== Data under study ==
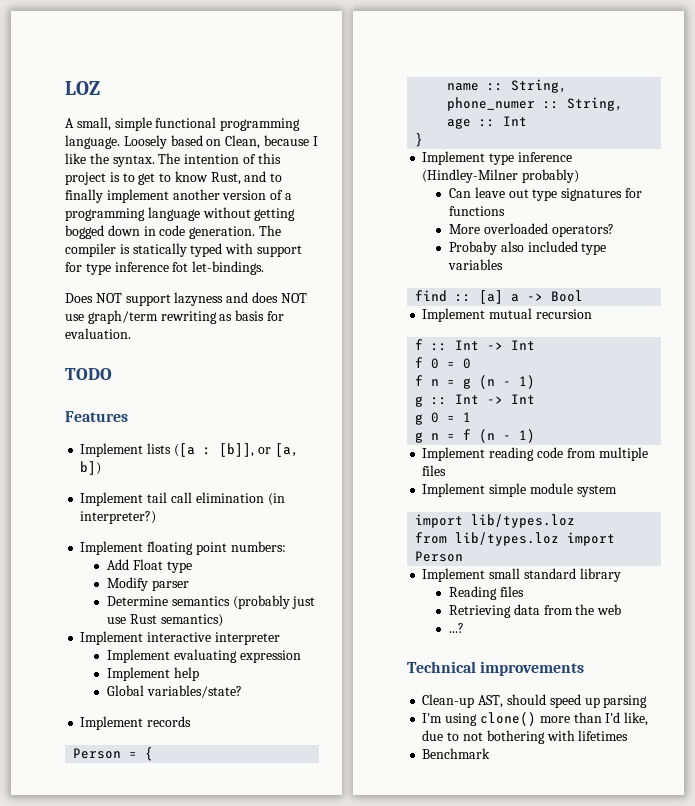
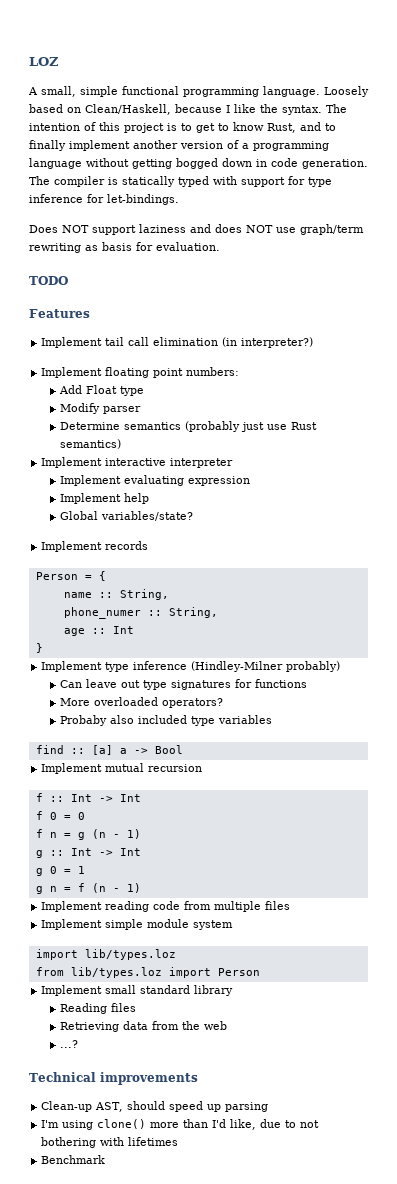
[225,135,261,149] Clean, -> [85,104,171,115] Clean/Haskell,
[172,262,189,272] fot -> [87,194,104,203] for
[174,292,224,306] lazyness -> [139,224,186,233] laziness
[80,443,299,457] [80,461,102,475] // Implement lists ([a : [b]], or [a, b]) -> (90, 313) none

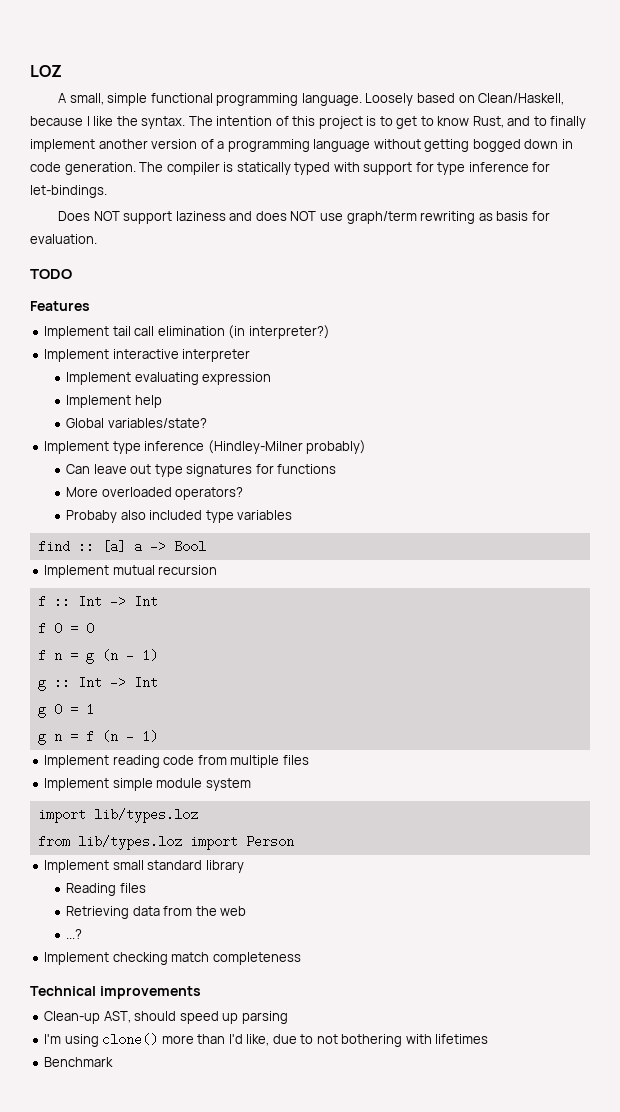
[41,367,240,378] [58,385,144,396] [59,403,141,414] [59,421,317,432] [59,439,121,449] // Implement floating point numbers: // Add Float type // Modify parser // Determine semantics (probably just use Rust semantics) -> (330, 332) none
[41,541,149,552] [35,571,106,581] [63,589,169,600] [63,607,218,619] [63,626,134,636] [35,643,43,653] // Implement records // Person = { // name :: String, // phone_numer :: String, // age :: Int // } -> (207, 423) none
(78, 1044) none -> [44,952,301,965] // Implement checking match completeness

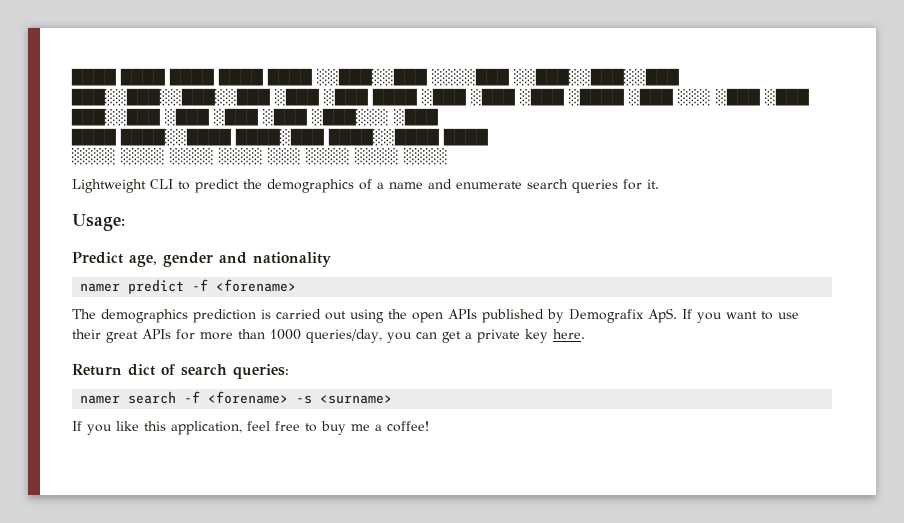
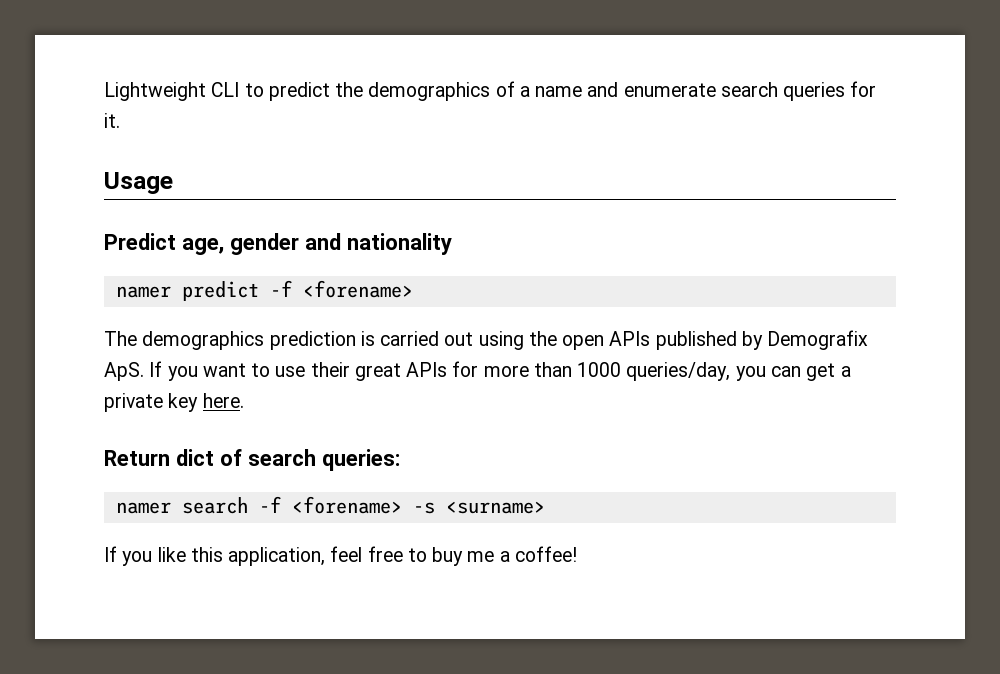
[71,68,679,86] [71,88,809,106] [71,108,438,126] [71,128,488,146] [72,148,448,165] ████ ████ ████ ████ ████ ░░███░░███ ░░░░███ ░░███░░███░░███ ███░░███░░███░░███ ░███ ░███ ████ ░███ ░███ ░███ ░████ ░███ ░░░ ░███ ░███ ███░░███ ░███ ░███ ░███ ░███░░░ ░███ // ████ ████░░████ ████░███ ████░░████ ████ // ░░░░ ░░░░ ░░░░ ░░░░ ░░░ ░░░░ ░░░░ ░░░░ // -> (104, 91) none
[72,214,125,231] Usage: -> [104,172,173,194] Usage

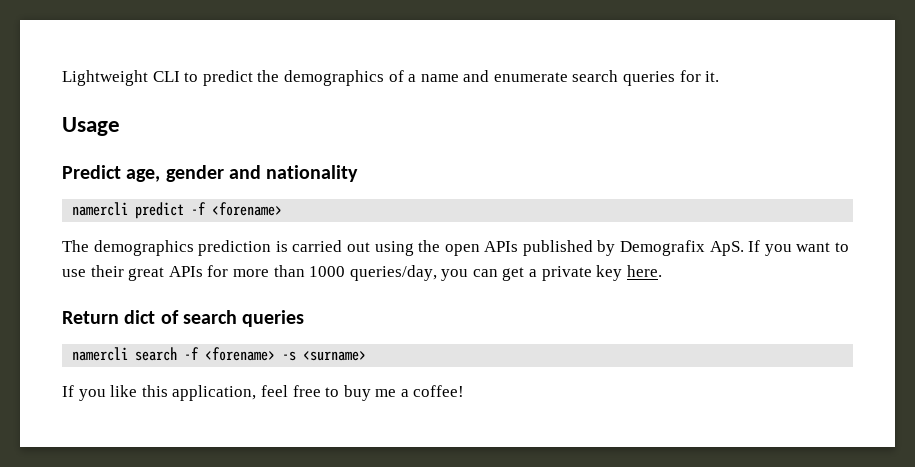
[115,286,171,298] namer -> [72,202,129,216] namercli
[321,449,400,471] [115,502,171,514] queries: // namer -> [242,310,305,327] [72,347,129,361] queries // namercli

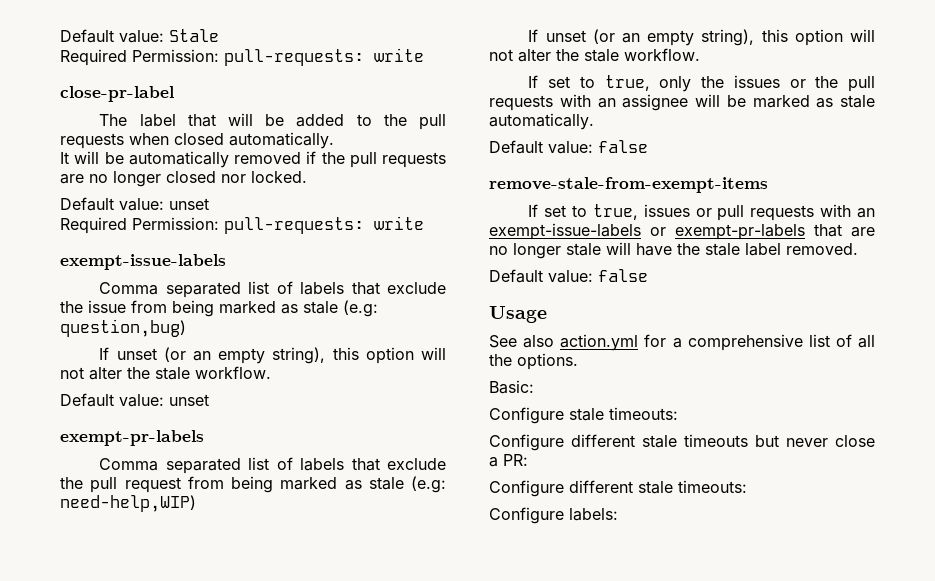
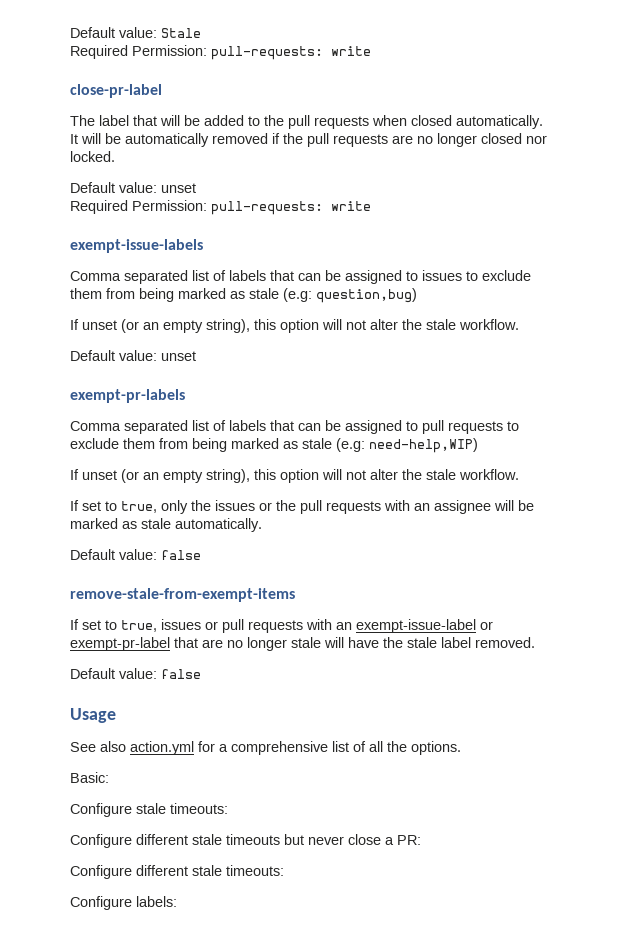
[387,282,446,294] [60,300,126,313] exclude the issue -> [298,270,531,284] [70,288,102,299] can be assigned to issues to exclude them
[387,458,446,470] [60,477,181,493] exclude the pull request -> [298,420,519,434] [70,438,155,449] can be assigned to pull requests to exclude them
[489,223,805,240] exempt-issue-labels or exempt-pr-labels -> [356,619,493,633] [70,637,170,651] exempt-issue-label or exempt-pr-label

== Assignment ==
Only the lines from the one containing "[387,458,446,470] [60,477,181,493] exclude" through the last line of the records belong in the answer, each written out exactly.

== Answer to this exercise ==
[387,458,446,470] [60,477,181,493] exclude the pull request -> [298,420,519,434] [70,438,155,449] can be assigned to pull requests to exclude them
[489,223,805,240] exempt-issue-labels or exempt-pr-labels -> [356,619,493,633] [70,637,170,651] exempt-issue-label or exempt-pr-label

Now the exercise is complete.